-- WORK ITEM --
Nothing but the lines from the top of the following entries through the line with "e) the ongoing" should be printed, exactly as they are.

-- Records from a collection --

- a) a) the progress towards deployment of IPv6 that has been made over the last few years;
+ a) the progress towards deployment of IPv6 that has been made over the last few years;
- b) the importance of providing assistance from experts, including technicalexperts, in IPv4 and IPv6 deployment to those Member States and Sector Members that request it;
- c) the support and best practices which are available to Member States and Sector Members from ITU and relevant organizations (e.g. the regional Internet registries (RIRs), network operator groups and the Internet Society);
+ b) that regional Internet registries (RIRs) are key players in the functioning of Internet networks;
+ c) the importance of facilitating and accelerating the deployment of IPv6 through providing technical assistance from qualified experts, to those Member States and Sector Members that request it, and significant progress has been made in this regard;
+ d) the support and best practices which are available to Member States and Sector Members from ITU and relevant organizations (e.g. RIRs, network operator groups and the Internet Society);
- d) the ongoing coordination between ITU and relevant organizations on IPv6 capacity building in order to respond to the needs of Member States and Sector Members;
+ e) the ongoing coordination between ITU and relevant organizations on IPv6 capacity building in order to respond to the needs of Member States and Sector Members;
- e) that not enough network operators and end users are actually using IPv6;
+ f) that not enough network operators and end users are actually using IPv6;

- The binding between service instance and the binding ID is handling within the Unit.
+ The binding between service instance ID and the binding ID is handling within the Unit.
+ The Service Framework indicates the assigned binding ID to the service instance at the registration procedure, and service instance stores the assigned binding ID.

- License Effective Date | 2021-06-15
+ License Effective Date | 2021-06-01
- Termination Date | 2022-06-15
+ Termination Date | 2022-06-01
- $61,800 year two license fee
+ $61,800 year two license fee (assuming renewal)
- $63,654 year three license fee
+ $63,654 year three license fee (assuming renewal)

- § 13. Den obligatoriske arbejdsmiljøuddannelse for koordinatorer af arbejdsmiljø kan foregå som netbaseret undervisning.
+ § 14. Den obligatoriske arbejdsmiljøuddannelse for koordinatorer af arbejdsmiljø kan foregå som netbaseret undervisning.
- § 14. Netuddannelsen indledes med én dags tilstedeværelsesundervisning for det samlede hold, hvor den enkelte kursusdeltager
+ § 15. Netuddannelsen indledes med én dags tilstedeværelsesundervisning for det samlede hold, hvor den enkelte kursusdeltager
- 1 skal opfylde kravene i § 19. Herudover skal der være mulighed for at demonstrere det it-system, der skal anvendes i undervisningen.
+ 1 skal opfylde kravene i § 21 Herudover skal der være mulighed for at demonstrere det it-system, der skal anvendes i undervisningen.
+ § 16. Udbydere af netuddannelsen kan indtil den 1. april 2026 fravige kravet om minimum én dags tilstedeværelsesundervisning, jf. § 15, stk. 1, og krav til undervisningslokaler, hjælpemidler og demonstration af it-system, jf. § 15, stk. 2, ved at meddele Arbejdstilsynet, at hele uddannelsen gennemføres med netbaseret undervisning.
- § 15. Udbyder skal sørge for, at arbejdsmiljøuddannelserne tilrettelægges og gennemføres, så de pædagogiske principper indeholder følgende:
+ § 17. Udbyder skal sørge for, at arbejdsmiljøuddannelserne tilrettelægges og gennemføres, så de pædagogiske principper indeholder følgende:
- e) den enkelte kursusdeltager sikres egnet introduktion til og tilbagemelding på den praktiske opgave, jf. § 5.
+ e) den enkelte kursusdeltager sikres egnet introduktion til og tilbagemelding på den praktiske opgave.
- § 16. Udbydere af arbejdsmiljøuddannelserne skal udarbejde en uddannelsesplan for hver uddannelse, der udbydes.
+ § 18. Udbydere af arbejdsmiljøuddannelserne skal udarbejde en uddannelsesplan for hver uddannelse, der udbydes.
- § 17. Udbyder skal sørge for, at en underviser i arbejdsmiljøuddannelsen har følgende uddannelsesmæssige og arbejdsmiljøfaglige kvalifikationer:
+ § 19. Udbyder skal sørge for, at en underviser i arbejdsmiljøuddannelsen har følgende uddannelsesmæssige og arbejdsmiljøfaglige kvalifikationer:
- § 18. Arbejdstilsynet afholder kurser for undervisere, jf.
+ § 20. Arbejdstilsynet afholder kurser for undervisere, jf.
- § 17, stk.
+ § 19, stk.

-- SOLUTION FOR THIS PROBLEM --
- a) a) the progress towards deployment of IPv6 that has been made over the last few years;
+ a) the progress towards deployment of IPv6 that has been made over the last few years;
- b) the importance of providing assistance from experts, including technicalexperts, in IPv4 and IPv6 deployment to those Member States and Sector Members that request it;
- c) the support and best practices which are available to Member States and Sector Members from ITU and relevant organizations (e.g. the regional Internet registries (RIRs), network operator groups and the Internet Society);
+ b) that regional Internet registries (RIRs) are key players in the functioning of Internet networks;
+ c) the importance of facilitating and accelerating the deployment of IPv6 through providing technical assistance from qualified experts, to those Member States and Sector Members that request it, and significant progress has been made in this regard;
+ d) the support and best practices which are available to Member States and Sector Members from ITU and relevant organizations (e.g. RIRs, network operator groups and the Internet Society);
- d) the ongoing coordination between ITU and relevant organizations on IPv6 capacity building in order to respond to the needs of Member States and Sector Members;
+ e) the ongoing coordination between ITU and relevant organizations on IPv6 capacity building in order to respond to the needs of Member States and Sector Members;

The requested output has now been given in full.